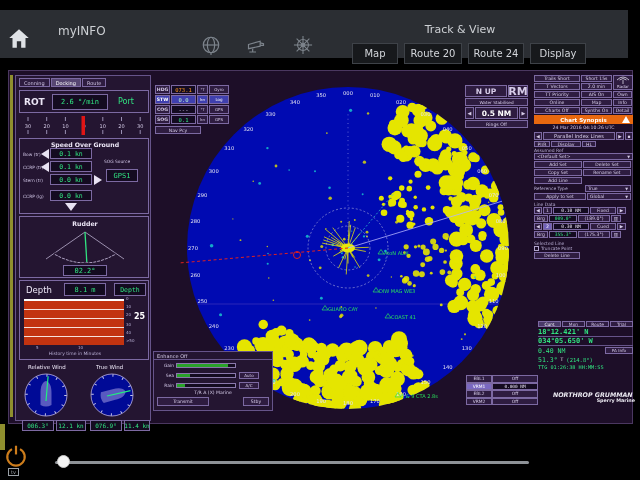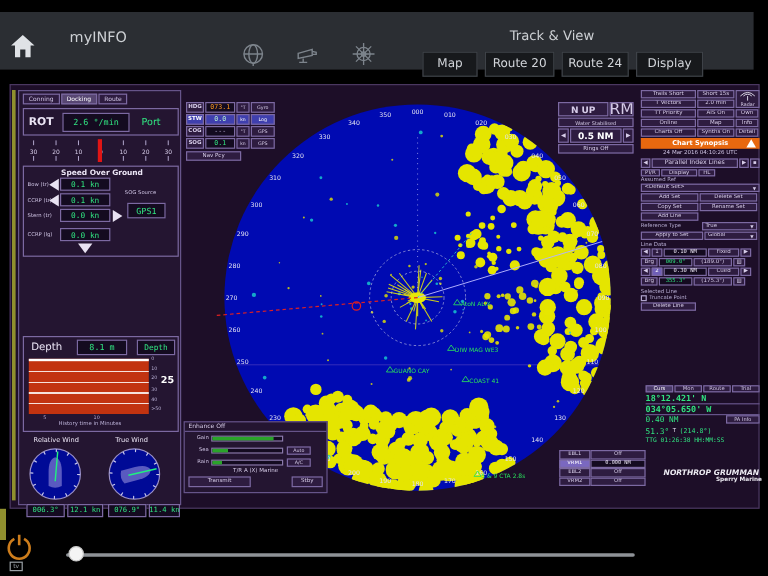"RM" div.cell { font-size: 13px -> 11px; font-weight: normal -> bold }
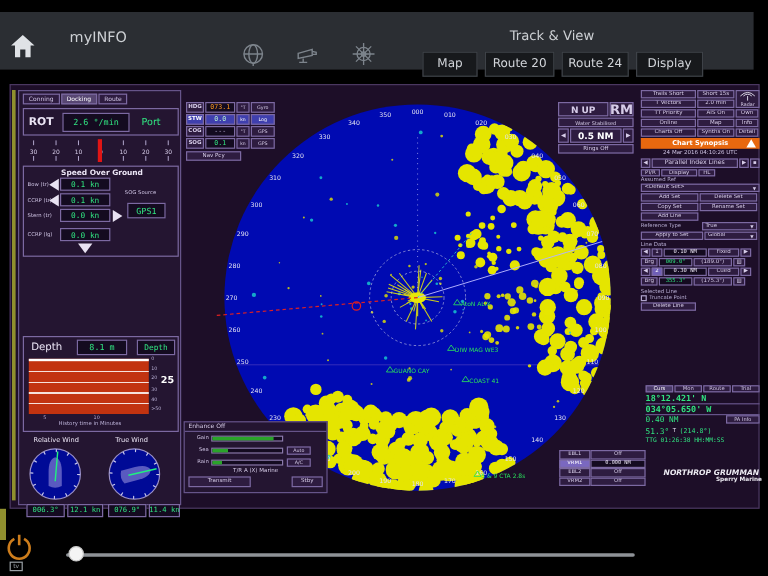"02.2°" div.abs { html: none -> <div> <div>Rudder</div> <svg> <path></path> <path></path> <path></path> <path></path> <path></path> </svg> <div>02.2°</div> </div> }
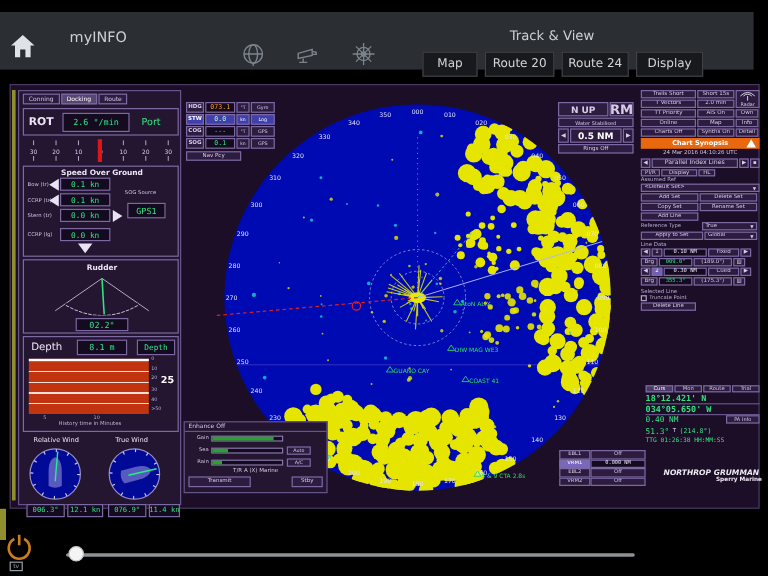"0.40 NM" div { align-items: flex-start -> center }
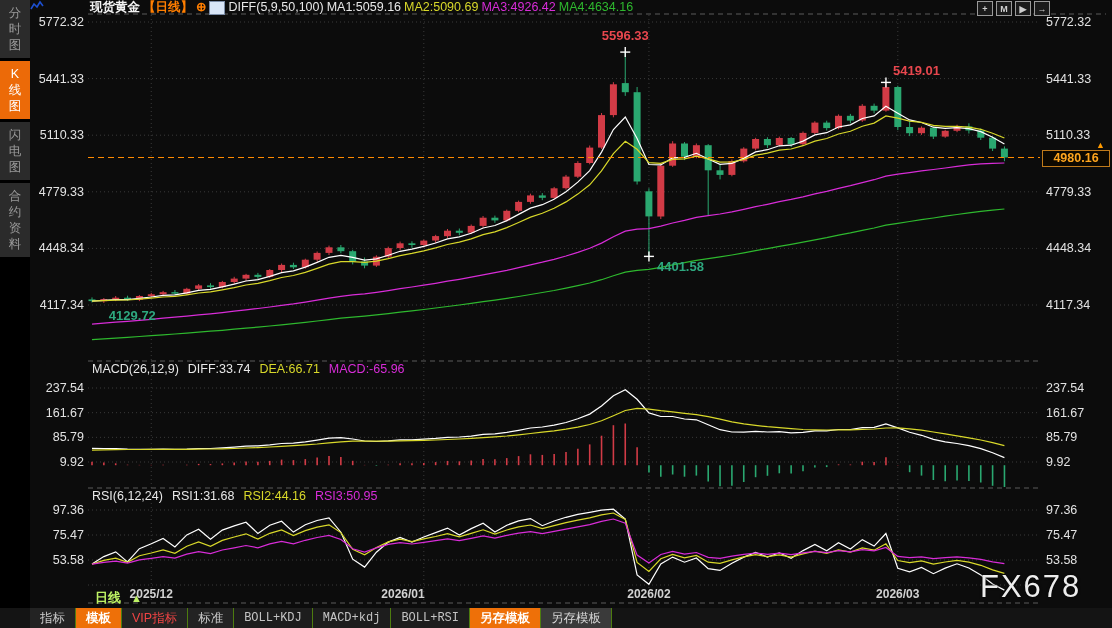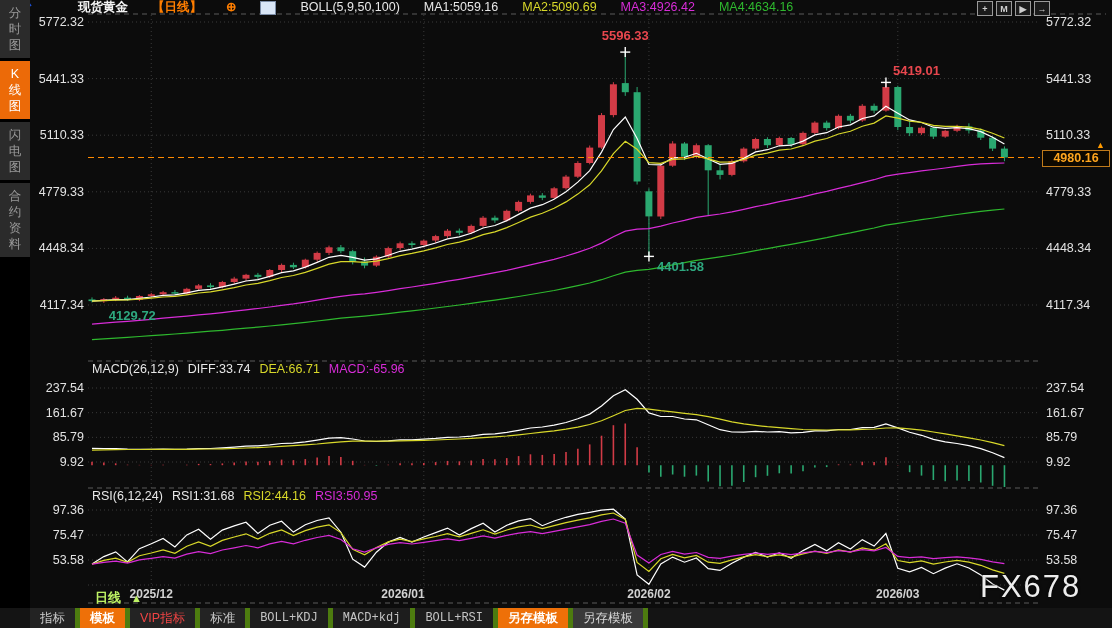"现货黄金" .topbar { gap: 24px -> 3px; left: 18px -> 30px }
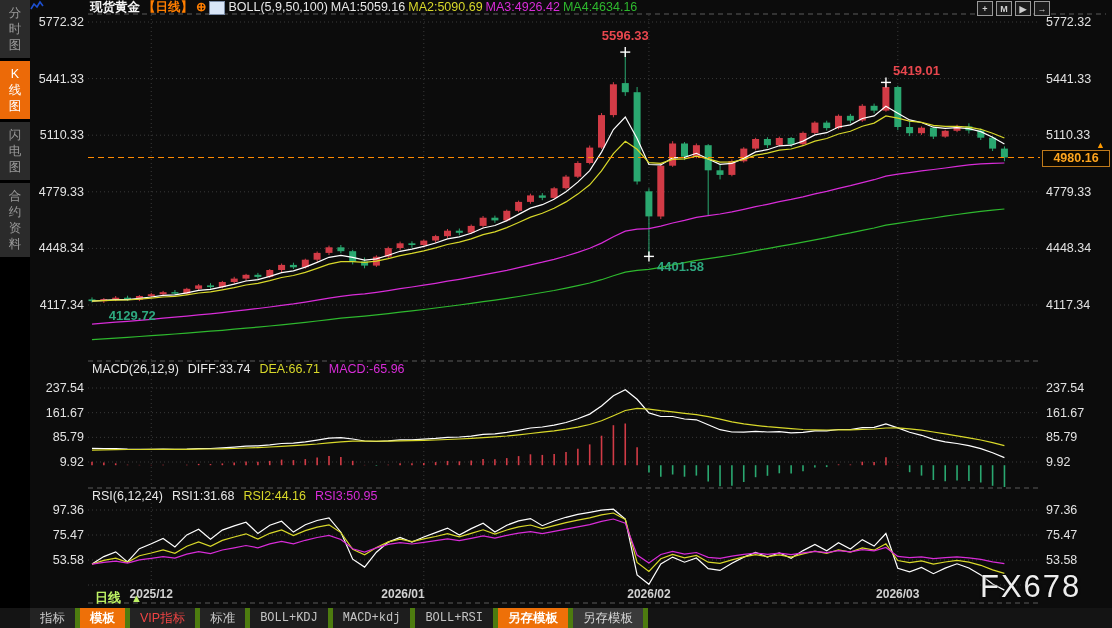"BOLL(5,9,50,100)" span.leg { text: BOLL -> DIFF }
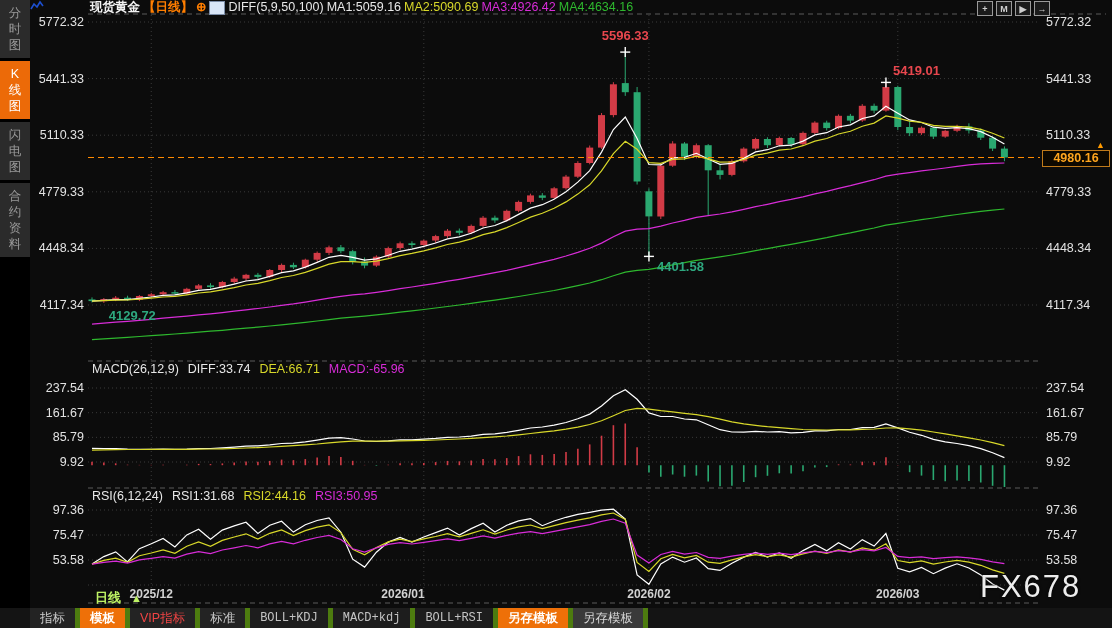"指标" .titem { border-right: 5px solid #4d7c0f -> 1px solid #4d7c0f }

...

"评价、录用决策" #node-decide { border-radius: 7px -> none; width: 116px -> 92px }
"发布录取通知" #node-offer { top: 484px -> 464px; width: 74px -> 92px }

==

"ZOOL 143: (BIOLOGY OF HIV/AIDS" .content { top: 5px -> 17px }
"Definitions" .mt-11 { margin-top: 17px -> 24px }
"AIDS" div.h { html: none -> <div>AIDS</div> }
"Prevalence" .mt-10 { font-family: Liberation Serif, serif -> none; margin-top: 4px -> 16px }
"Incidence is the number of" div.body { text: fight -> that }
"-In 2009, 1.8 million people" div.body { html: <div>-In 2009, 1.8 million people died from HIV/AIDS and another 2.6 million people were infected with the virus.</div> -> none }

#### REQUIRED WORK:
Return the span of lines in the data above that opens at the line with "border-radius: 7px ->" and closes at the line with "top: 484px ->", exactly, ends included, nothing else.

#### RESPONSE TO THIS EXERCISE:
"评价、录用决策" #node-decide { border-radius: 7px -> none; width: 116px -> 92px }
"发布录取通知" #node-offer { top: 484px -> 464px; width: 74px -> 92px }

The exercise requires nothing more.